First Major Storm Hits York
On Friday, December 23, the season’s first major weather event hit the seacoast of Maine with full force. In addition to steady and powerful wind gusts, some up to 50 mph, heavy rains saturated the area. To make matters worse, the storm’s peak coincided with the morning high tide creating a formidable storm surge that resulted in power outages and rocks and debris getting tossed onto coastal roadways.
DPW had been monitoring the approaching weather pattern for days and had crews and equipment deployed early and in place to address the storm’s damage as it hit. Crew members on-scene at Short Sands unclogged catch basins by hand that were clogged by seaweed while trucks outfitted with snowplows cleared streets and access areas of standing water, rocks, logs and more. Heavy equipment was used to push back large boulders and return jersey barriers that had been pushed across streets by the strong tidal surge.
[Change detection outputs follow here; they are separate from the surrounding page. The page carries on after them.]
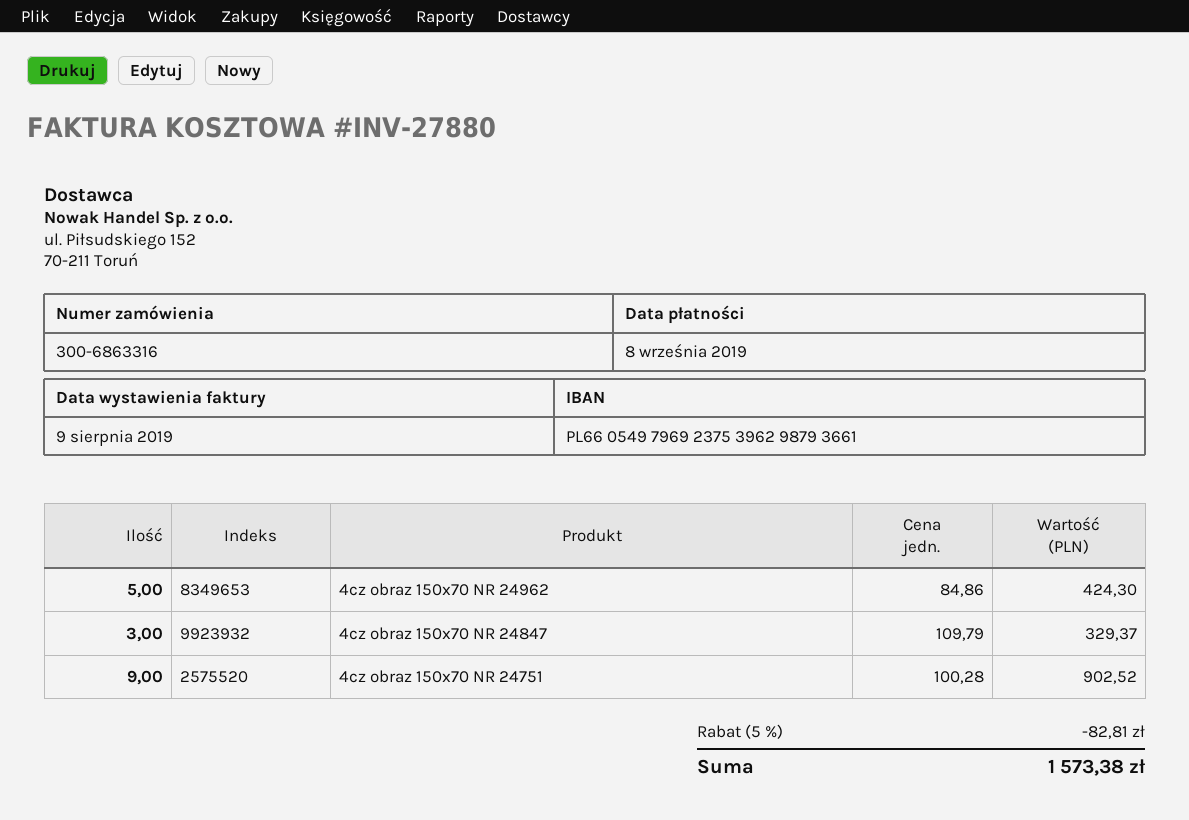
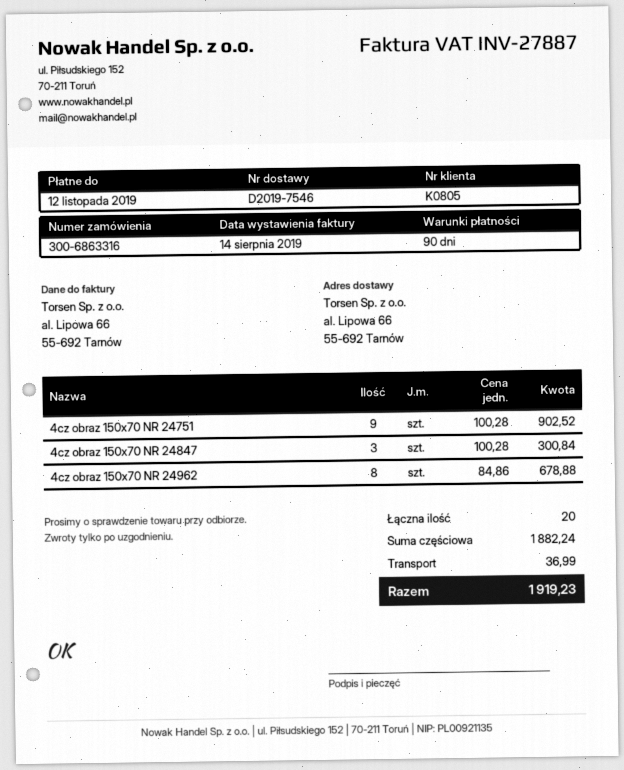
invoice number: INV-27880 -> INV-27887
invoice date: 2019-08-09 -> 2019-08-14
due date: 2019-09-08 -> 2019-11-12
4cz obraz 150x70 NR 24962: 5 x 84.86 = 424.30 -> 8 x 84.86 = 678.88
4cz obraz 150x70 NR 24847: 3 x 109.79 = 329.37 -> 3 x 100.28 = 300.84
discount: 5% = 82.81 -> none
shipping: none -> 36.99
total: 1573.38 -> 1919.23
Additionally, DPW crews assisted in erecting “road closed” signs and redirecting residents away from flooded roadways or areas where heavy equipment was being used in clean-up operations. It is important to note that such disruptions by local traffic is not only dangerous for the drivers who want to see the storm’s rath firsthand, it impedes crews and equipment from getting to areas and carrying out the tasks related to public safety in emergency situations.
The one meteorological element that did work in DPW’s favor was that the temperatures that day were in the lower to mid-fifties, so snow and ice were not a factor.